While eels live in freshwater, electric rays can be found in the Atlantic ocean. Like all rays they are wide and flat and nearly the exact opposite of an eel in appearance. But their electrical generating abilities are very similar. And because we know most fish don’t have the ability to generate electricity, the idea of a common ancestor among the diverse electrical species doesn’t make sense. The ability came about uniquely and independently. It just did so a half dozen times.
3. Sugar Gliders Are Not Related to Flying Squirrels
Sugar gliders and flying squirrels are two of the most delightfully weird little mammals you’ll find in the treetops. Both have wide flaps of skin under their arms that allow them to glide from branch to branch, both have long tails and big eyes and if you didn’t know a lot about either species, you’d probably have no idea how to tell them apart with just a cursory inspection.
Remarkably these similarities are very superficial. Sugar gliders are marsupials and raise their young in pouches while flying squirrels are not. While there are 50 species of flying squirrel in the world there are just 6 sugar glider species and they are native to Australia. Like most other marsupials, they evolved isolated from creatures like the flying squirrel making their similarities an example of convergent evolution. The flying squirrel is actually more closely related to primates than it is to sugar gliders.

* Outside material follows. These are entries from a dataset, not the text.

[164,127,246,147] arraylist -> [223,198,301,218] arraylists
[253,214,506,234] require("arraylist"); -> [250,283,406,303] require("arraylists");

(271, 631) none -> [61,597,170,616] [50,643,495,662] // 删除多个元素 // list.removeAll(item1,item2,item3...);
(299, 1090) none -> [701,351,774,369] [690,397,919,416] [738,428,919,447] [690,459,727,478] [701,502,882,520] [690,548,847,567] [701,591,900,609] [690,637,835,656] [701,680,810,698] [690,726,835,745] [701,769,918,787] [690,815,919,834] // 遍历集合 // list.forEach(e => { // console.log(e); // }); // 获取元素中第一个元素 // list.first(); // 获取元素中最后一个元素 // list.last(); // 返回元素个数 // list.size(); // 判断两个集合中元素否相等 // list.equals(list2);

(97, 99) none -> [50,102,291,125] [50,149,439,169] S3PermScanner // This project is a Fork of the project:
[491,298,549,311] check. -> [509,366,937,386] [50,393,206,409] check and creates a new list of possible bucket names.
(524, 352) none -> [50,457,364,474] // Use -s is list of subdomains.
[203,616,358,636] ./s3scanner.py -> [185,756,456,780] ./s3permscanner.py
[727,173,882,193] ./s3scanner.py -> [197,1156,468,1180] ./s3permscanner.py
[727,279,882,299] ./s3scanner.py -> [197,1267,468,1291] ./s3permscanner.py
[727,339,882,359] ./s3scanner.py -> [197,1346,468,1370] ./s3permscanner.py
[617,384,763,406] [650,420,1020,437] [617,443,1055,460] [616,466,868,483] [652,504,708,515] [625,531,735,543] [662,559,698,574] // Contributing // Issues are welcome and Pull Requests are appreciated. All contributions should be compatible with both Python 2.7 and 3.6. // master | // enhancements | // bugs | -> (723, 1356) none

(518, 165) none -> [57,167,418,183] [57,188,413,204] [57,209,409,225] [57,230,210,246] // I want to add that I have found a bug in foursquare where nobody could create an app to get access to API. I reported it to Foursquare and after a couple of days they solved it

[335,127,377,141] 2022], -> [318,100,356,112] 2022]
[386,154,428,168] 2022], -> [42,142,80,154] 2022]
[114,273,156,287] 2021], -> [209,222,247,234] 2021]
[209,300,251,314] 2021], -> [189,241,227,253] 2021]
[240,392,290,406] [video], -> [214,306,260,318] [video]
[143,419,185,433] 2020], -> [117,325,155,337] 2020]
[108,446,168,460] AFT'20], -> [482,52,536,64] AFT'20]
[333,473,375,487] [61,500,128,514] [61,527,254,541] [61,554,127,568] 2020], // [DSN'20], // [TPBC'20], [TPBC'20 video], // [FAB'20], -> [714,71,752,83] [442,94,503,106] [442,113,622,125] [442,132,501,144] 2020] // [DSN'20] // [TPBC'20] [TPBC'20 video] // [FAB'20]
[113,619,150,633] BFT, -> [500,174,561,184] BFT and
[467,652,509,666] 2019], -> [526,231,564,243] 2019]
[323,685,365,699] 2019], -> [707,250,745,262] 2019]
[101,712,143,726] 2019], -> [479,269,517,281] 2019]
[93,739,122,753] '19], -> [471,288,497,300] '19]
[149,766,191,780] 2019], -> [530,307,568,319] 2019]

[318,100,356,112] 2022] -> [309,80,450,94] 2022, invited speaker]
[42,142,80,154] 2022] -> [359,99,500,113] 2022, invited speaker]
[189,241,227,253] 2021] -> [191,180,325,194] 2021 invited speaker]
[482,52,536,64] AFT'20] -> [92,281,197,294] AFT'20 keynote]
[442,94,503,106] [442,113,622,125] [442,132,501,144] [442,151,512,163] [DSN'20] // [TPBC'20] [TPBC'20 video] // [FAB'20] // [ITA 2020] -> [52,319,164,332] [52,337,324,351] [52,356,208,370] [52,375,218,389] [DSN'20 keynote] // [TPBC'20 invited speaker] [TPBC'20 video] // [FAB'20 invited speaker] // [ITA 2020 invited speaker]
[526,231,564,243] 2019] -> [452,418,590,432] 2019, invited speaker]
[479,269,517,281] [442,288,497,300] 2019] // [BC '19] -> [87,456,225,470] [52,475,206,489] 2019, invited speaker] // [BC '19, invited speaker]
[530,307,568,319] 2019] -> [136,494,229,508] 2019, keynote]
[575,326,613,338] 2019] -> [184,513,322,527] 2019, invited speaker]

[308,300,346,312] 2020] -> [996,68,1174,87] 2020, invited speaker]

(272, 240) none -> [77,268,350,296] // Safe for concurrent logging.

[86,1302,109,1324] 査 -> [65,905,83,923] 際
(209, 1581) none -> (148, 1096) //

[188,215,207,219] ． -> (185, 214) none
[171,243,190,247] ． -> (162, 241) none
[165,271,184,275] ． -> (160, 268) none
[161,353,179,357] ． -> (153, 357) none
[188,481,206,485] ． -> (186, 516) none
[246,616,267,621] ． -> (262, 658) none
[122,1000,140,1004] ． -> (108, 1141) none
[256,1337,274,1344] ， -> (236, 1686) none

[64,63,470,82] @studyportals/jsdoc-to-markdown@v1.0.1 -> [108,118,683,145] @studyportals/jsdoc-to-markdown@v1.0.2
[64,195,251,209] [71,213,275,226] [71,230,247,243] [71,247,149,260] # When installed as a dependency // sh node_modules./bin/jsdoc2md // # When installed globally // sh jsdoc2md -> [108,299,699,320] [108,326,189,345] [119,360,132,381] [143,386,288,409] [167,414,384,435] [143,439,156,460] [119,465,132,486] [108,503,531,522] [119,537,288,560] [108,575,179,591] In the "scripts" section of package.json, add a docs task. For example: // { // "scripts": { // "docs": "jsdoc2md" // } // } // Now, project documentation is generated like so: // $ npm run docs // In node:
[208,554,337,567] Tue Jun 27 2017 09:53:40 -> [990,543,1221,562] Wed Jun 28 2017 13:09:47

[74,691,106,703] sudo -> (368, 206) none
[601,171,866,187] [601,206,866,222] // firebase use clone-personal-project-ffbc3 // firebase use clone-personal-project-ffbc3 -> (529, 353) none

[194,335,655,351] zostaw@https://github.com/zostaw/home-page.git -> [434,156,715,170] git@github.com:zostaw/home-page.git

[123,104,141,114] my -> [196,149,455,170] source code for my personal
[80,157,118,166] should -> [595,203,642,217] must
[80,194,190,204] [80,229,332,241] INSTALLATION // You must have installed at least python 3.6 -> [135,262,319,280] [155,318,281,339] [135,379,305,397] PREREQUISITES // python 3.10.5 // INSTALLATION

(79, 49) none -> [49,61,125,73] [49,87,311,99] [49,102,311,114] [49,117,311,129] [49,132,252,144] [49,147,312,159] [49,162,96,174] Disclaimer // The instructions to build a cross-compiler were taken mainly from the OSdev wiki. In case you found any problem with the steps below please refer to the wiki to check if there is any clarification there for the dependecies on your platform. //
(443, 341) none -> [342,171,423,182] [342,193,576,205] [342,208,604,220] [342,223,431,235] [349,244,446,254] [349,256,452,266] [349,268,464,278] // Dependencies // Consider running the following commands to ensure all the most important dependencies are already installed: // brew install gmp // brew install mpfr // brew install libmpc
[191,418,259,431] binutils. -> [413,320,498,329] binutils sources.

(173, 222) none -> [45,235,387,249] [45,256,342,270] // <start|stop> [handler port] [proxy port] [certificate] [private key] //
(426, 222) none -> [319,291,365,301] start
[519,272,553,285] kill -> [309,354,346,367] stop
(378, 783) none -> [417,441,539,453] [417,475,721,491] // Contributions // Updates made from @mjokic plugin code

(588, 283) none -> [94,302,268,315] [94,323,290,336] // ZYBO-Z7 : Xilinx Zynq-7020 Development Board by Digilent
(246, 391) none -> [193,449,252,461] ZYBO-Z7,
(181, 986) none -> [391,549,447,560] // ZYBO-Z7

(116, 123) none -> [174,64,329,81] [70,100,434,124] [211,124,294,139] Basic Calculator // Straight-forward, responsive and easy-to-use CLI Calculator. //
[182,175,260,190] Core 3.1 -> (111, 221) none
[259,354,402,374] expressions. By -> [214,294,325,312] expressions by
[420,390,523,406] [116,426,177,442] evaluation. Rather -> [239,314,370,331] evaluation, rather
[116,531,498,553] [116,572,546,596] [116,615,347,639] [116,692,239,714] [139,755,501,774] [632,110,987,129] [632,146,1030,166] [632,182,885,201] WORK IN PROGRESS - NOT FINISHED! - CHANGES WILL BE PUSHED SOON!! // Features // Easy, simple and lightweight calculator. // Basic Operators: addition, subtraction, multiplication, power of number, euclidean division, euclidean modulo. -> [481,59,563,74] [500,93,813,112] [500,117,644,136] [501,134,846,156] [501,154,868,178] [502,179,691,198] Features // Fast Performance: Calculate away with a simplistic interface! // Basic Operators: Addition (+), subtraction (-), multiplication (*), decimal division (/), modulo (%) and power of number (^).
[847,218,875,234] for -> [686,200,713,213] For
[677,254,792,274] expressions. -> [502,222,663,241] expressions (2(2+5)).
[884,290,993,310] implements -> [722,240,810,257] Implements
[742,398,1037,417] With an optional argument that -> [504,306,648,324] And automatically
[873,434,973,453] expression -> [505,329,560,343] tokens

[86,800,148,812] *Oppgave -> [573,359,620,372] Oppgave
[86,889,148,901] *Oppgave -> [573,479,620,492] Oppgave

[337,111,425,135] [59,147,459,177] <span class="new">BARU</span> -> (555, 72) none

2. Humans and Koalas Have Remarkably Similar Fingerprints
Koala bears are perhaps Australia’s most memorable residents, right up there with kangaroos but arguably more popular thanks to their adorable appearance. Cute as they are, you’d never mistake a koala for a human because, well, they’re two-foot tall gray bears that live in trees. Koalas are marsupials and most closely related to wombats, opossums and, yes, kangaroos. However, in a case of very unique convergent evolution, their little marsupial fingers feature fingerprints that are so close to human fingerprints even experts may have trouble telling them apart at first glance.
To find a common ancestor between humans and koalas you’d need to go back about 100 million years, well before even the T. Rex walked the earth. Nonetheless, their fingerprints look and potentially work the same as humans. Since koalas only eat eucalyptus leaves, and even then only certain ones, it’s very likely that tactile function is important to help choose the right leaves and those fingerprints come in handy. They need precise grip and sensitivity, much like humans, so it seems their fingerprints evolved along a similar path as ours.
1. Bats and Dolphins Have Nearly Identical Echolocation Abilities
Bats and dolphins are about as different as any two mammals in the world can possibly get. Yet despite their incredible differences there is evidence to show that convergent evolution was at play in both species to develop their remarkably similar echolocation abilities.
In analyzing several bat species as well as dolphins, scientists discovered similar genetic signatures in 200 genomic regions related to echolocation. The researchers were expecting only to find 10 to 30 genes in common. When they looked at bats that didn’t use echolocation, none of these genetic similarities occurred.
In specific, a mutation in a protein called prestin that affects how hearing works has occurred in both bats and dolphins. That this mutation could occur in two greatly different species and have the same outcome was not expected and has shown that convergent evolution goes far beyond those physical adaptations we see on the surface and includes genetic adaptation as well.